IBM’s Granite foundation model: A detailed look at its training data

While many AI model developers publicly release research papers and their data training approaches, we’ll focus on one model in particular– IBM’s Granite model, where IBM has gone one step further and released their specific training data. So, if you would like specificity on what Granite family large language models (LLM) is trained on, this article provides a detailed breakdown of the datasets used in the initial training phase of IBM’s popular granite.13b.v1 model, the original Granite model from which other model variants were fine-tuned to target downstream tasks.

What are the IBM Granite models?

As we begin to see the impact of AI in our lives and organizations, principles such as trust are as important to our software as they are to AI/ML models. Thus, IBM Research built and trained the Granite family of models with transparency under an Apache 2.0 license for broad, unencumbered commercial use. “The Granite family of models provides enterprise users with some of the most robust and transparent insights into the underlying training data, important for efficiently refining model behavior for specific use cases and domains, and for protecting enterprises from risk from any unlicensed content in the training data”, as reported by The Forrester Wave™: AI Foundation Models For Language Q2 2024.

What data was used to train the Granite models?

Granite.13b.v1 was trained on a massive dataset consisting of 1 trillion tokens derived from 14 distinct datasets across various domains. Due to the transparency in training data, we’re able to detail the data sources used to teach the model to handle sentiment classification, named entity recognition, question answering and summarization. These are considered to be enterprise safe data sources, and Granite models are among the most transparent according to Stanford University’s Foundation Model Transparency Index 2024. Let’s break these down into several categories.

Academia and science

  • arXiv: This dataset includes over 1.8 million scientific pre-prints

  • DeepMind Mathematics: This dataset contains pairs of mathematical questions and their corresponding answers

  • Pubmed Central: This dataset comprises biomedical and life sciences research papers

Legal and financial

  • Free Law: This dataset encompasses public-domain legal opinions from both US federal and state courts

  • SEC Filings: This dataset contains 10-K/Q filings from the US Securities and Exchange Commission (SEC) spanning from 1934 to 2022

  • United States Patent and Trademark Office: This dataset includes US patents granted between 1975 and May 2023, excluding design patents

Code and technology

  • GitHub Clean: This dataset features code from CodeParrot in various programming languages

  • Hacker News: This dataset comprises news articles focused on computer science and entrepreneurship, collected between 2007 and 2018

General web and literature

  • Common Crawl: This dataset is an open repository of web crawl data

  • OpenWeb Text: This is an open source version of OpenAI's Web Text corpus containing web pages up to 2019

  • Project Gutenberg (PG-19): This dataset includes free e-books, primarily older works with expired US copyrights

Other

  • Stack Exchange: This dataset features anonymized user-contributed content from the Stack Exchange network, a collection of websites focused on questions and answers

  • Webhose: This dataset includes unstructured web content transformed into machine-readable data feeds, acquired by IBM

  • Wikimedia: This dataset contains extracted plain text from pages and articles across eight English Wikimedia projects (enwiki, enwikibooks, enwikinews, enwikiquote, enwikisource, enwikiversity, enwikivoyage, enwiktionary)

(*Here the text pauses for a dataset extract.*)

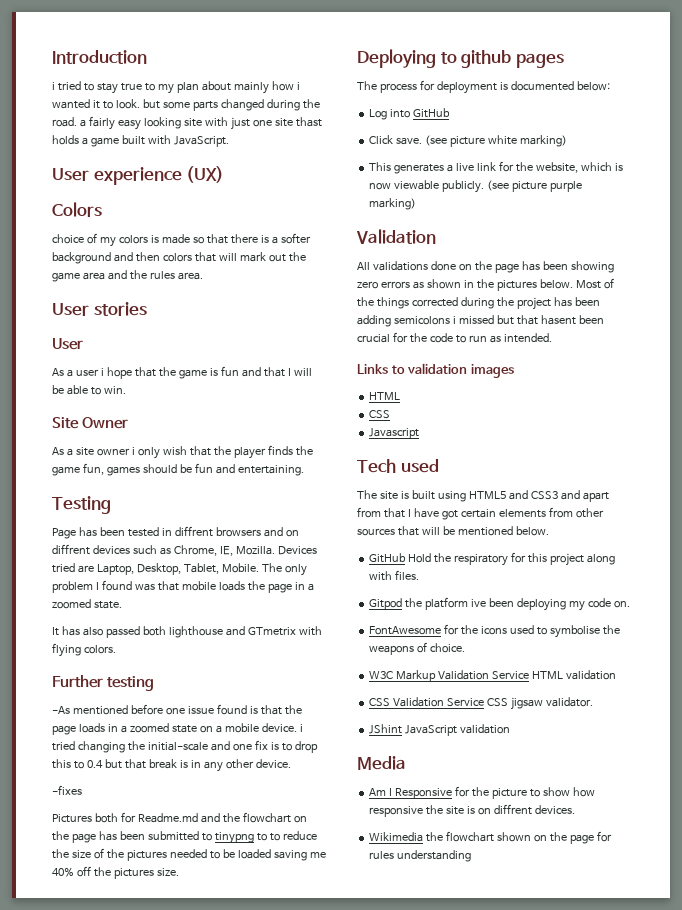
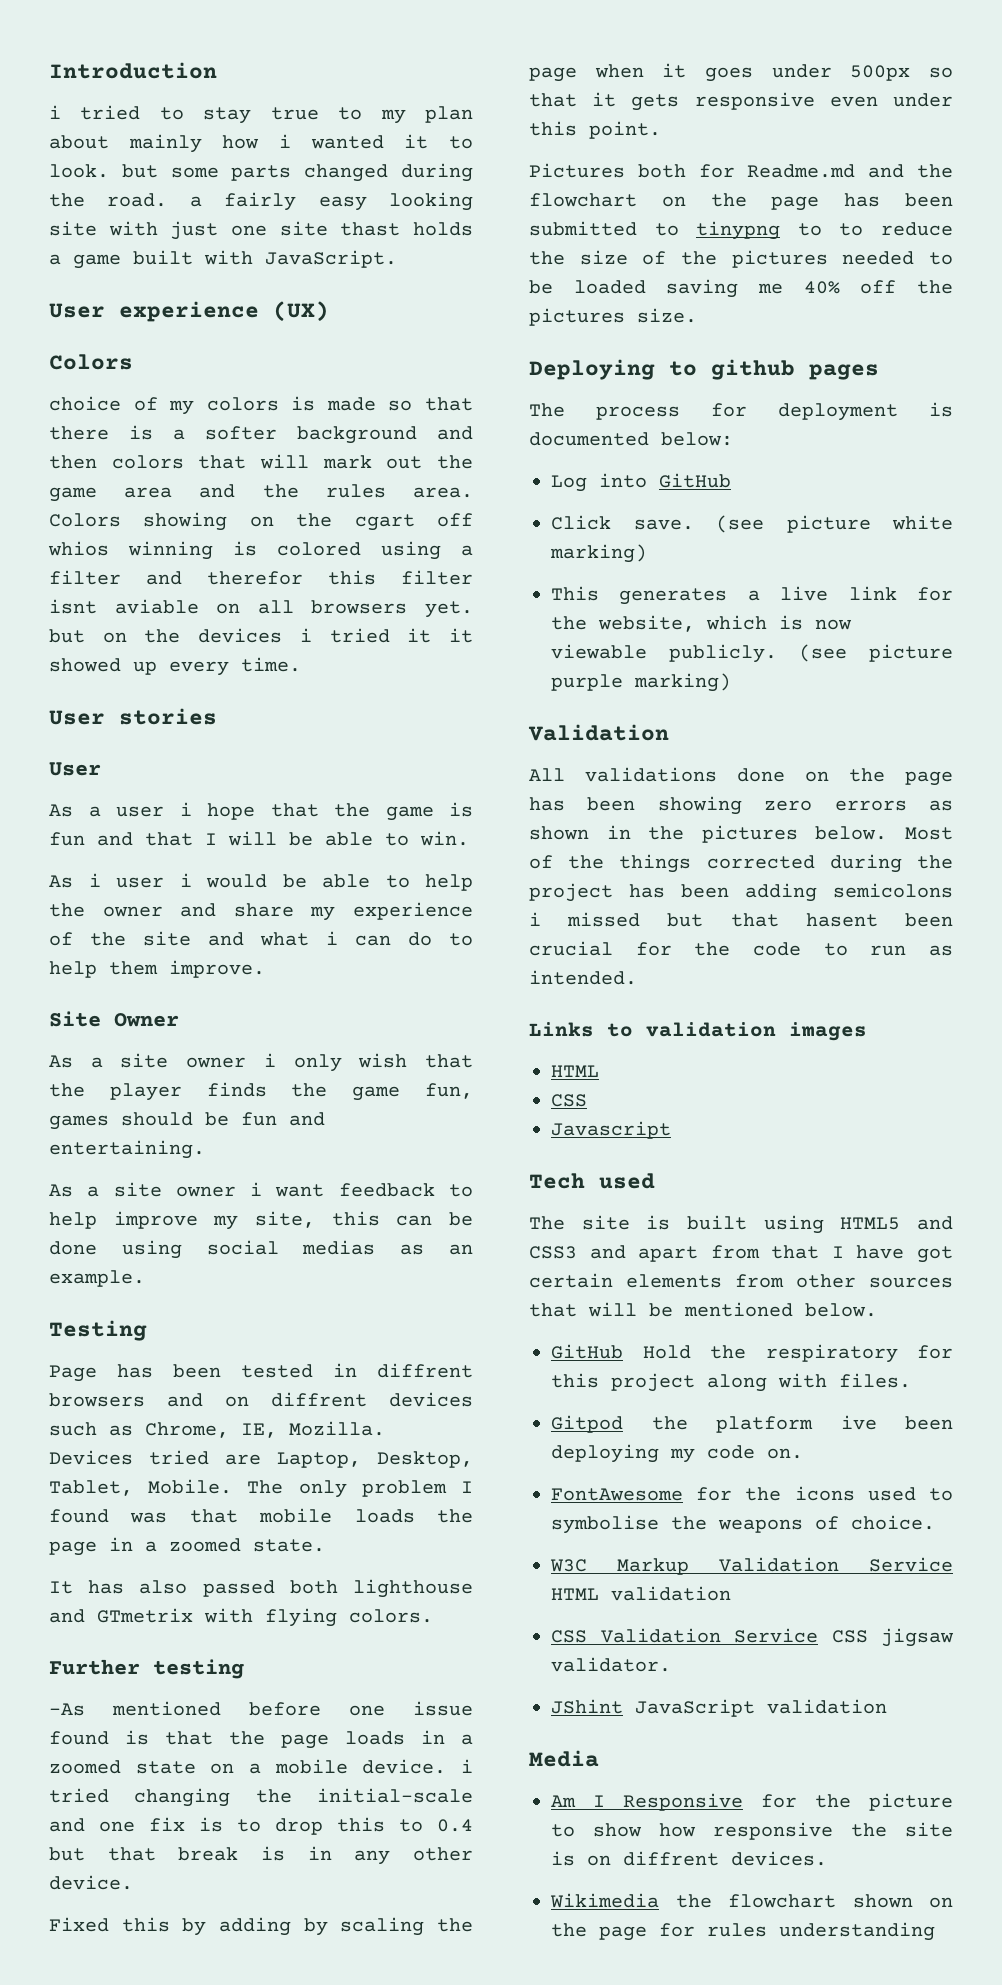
(203, 276) none -> [49,512,473,531] [48,541,473,560] [49,570,473,585] [49,599,473,618] [49,628,474,643] [49,657,301,676] Colors showing on the cgart off whios winning is colored using a filter and therefor this filter isnt aviable on all browsers yet. but on the devices i tried it it showed up every time.
(126, 390) none -> [49,873,473,891] [49,902,473,921] [49,931,473,946] [49,960,265,978] // As i user i would be able to help the owner and share my experience of the site and what i can do to help them improve.
(304, 470) none -> [49,1182,473,1197] [49,1211,474,1230] [49,1240,474,1259] [49,1270,145,1287] // As a site owner i want feedback to help improve my site, this can be done using social medias as an example.
[52,785,82,795] -fixes -> [49,1917,473,1936] [529,63,953,82] [529,92,953,111] [529,121,661,139] Fixed this by adding by scaling the page when it goes under 500px so that it gets responsive even under this point.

The Granite 13b model is the base model from which all other variants of Granite were fine-tuned for  specific tasks. However, version 2 of the 13b model, granite.13b.v2, had an additional pretraining on 1.5T new tokens that were deemed usable after going through the data processing pipeline seen below. Upon adding these tokens to version one of the model we now have 2.5T Tokens used in the training of version 2. Version 2 still contains the same 14 datasets as version 1, plus 6 new data sets. 

Training data funnel showing filtering of extracted data from 28.7 TB to 2.5 Trillion Tokens.

Granite V2: Additional pre-training data

  • Earnings Call Transcripts: This dataset includes transcripts from quarterly earnings companies hold with investors

  • EDGAR Filings: Annual reports from all the publicly traded companies in the US spanning a period of more than 25 years

  • FDIC: The data is from the annual submissions of the Federal Deposit Insurance Corporation (FDIC)

  • Finance Text Books: A corpus from University of Minnesota's Open Textbook Library, including all textbooks tagged as finance

  • Financial Research Papers: Publicly available financial research paper corpus

  • IBM Documentation: IBM redbooks and product documents

As with any form of software, having trust and confidence in our workloads is critical to enterprise readiness. As AI is another tool being used to enhance our applications and streamline business processes, we should treat it as such and work to apply the same open source principles and transparency that have been tested over the years to AI itself.